Einen unerwartet konstruktiven Vorschlag machte der Verband der Historiker und Historikerinnen. Nach einem umfassenden Referat über Monumentalstatuen der römischen Kaiser, an denen man nach dem Ableben des jeweiligen Amtsinhabers aus Kostengründen den Torso beließ und nur den Kopf austauschte, könne man analog auch mit den Karussellpferdchen und anderen Kirmesreittieren verfahren. So könne man ja dem Pferdekörper einen Stierkopf verpassen, dem Stierkörper einen Tigerkopf, dem Bärenkörper den Pferdekopf anschrauben und dem Körper des Tigers wiederum den Kopf des Bären aufsetzen. Solche Mischwesen hätte es in der Mythologie der Völker schon immer gegeben. Man denke nur an den Minotaurus, die Zentauren, die Meerjungfrau, die Sphinx oder den Wolpertinger. Fabeltiere seien auch nicht durch das Grundgesetz in ihren Tierrechten geschützt.

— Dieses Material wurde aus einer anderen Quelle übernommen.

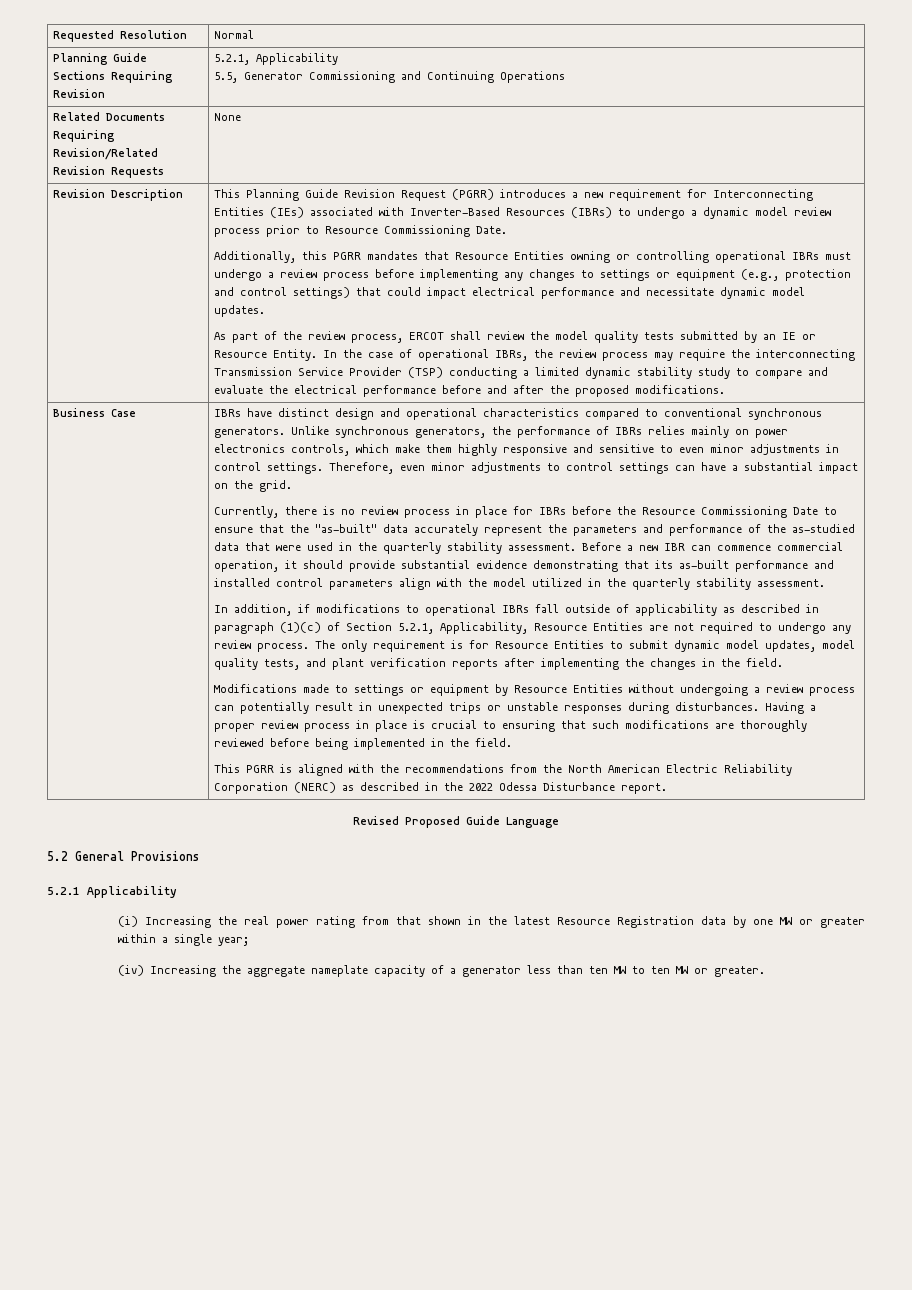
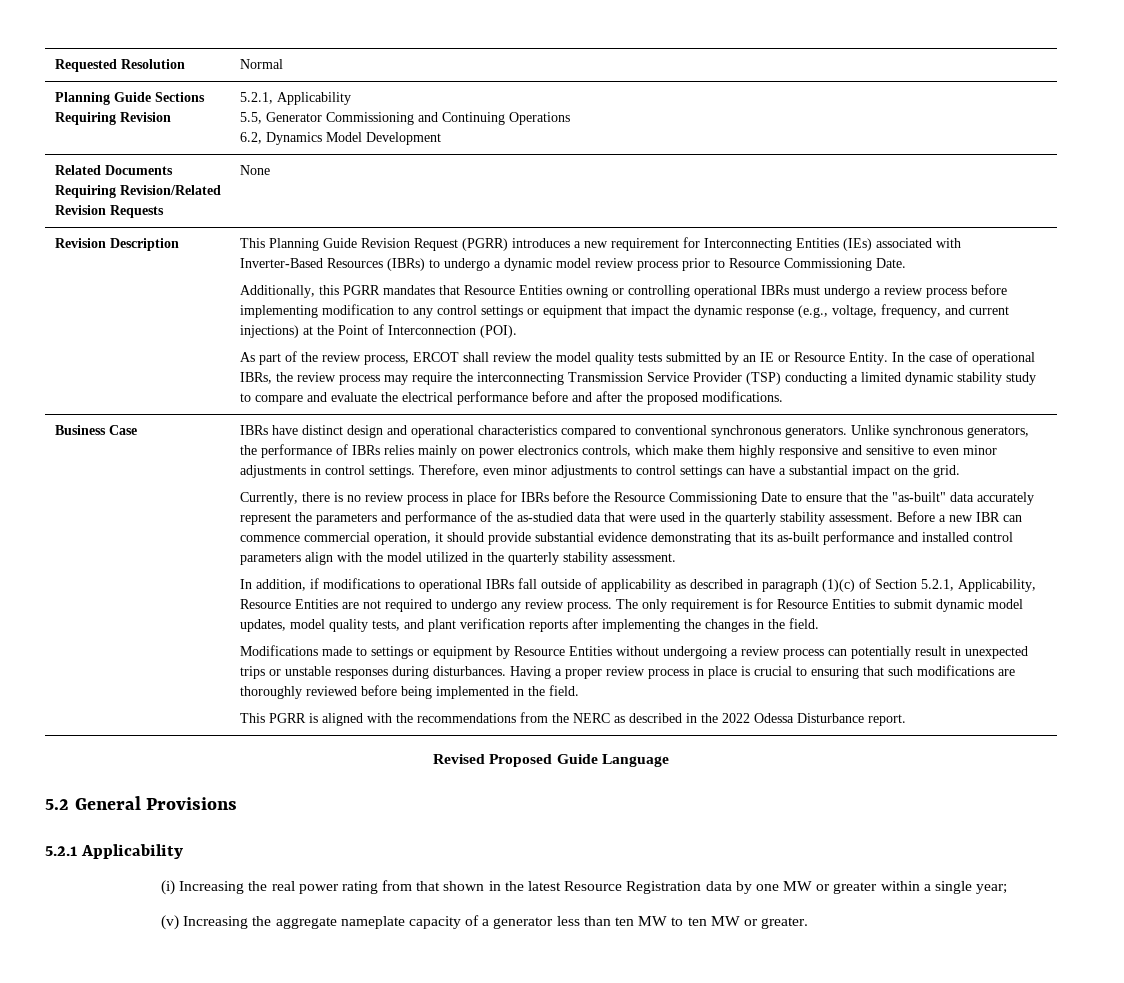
  Planning Guide Sections Requiring Revision | 5.2.1, Applicability
  5.5, Generator Commissioning and Continuing Operations
+ 6.2, Dynamics Model Development
- Additionally, this PGRR mandates that Resource Entities owning or controlling operational IBRs must undergo a review process before implementing any changes to settings or equipment (e.g., protection and control settings) that could impact electrical performance and necessitate dynamic model updates.
+ Additionally, this PGRR mandates that Resource Entities owning or controlling operational IBRs must undergo a review process before implementing modification to any control settings or equipment that impact the dynamic response (e.g., voltage, frequency, and current injections) at the Point of Interconnection (POI).
- This PGRR is aligned with the recommendations from the North American Electric Reliability Corporation (NERC) as described in the 2022 Odessa Disturbance report.
+ This PGRR is aligned with the recommendations from the NERC as described in the 2022 Odessa Disturbance report.
- (iv) Increasing the aggregate nameplate capacity of a generator less than ten MW to ten MW or greater.
+ (v) Increasing the aggregate nameplate capacity of a generator less than ten MW to ten MW or greater.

Diesem Vorschlag schlossen sich die Vertreter des Pen Clubs und der Lehrergewerkschaften an. Sie waren mit dem Vorsatz angereist, mit allen Mitteln zu verhindern, dass die Tierschützer als nächstes ihr “Aufbruch zur Jagd Signal” blasen würden auf die Darstellung des Tiers in der Literatur im Allgemeinen, in der Fabel im Besonderen. Das laufe auf die Schließung ganzer Bibliotheken hinaus, wenn die von entsprechendem Schrifttum bereinigt werden sollten, gab man zu bedenken. Die Lehrer müssten ihre bewährten Unterrichtsentwürfe zum Reißwolf tragen. Wer das Tier aus überlieferter und aus zukünftiger Literatur verbannen möchte, der läute sehenden Auges das Ende der “Gute-Nacht-Geschichte” ein. Umsatzeinbrüche ungeahnten Ausmaßes bei Verlagen und Buchhandlungen seien die Folge. Selbst die Bibel sei davon massiv betroffen und müsse umgeschrieben werden.” – “Amen!” – riefen die Abgesandten der deutschen Bischofskonferenz und des Kirchentags in ökumenischer Einstimmigkeit. In den Gleichnissen spielen Wolf und Schaf eine wichtige Rolle in der moralischen Erbauung der Gläubigen. Und als schließlich die Vertreter des Deutschen Fußballbundes erkannten, dass  die Tiermaskottchen ihrer Vereine mit dem geplanten Gesetzesvorhaben in Lebensgefahr geraten würden, brachen unter den Teilnehmern der öffentlichen Anhörung tumultartige Szenen aus, die an die Auseinandersetzungen in italienischen Parlamenten erinnerten.

Am Ende einigte man sich auf Vertagung der Angelegenheit auf unbestimmte Zeit.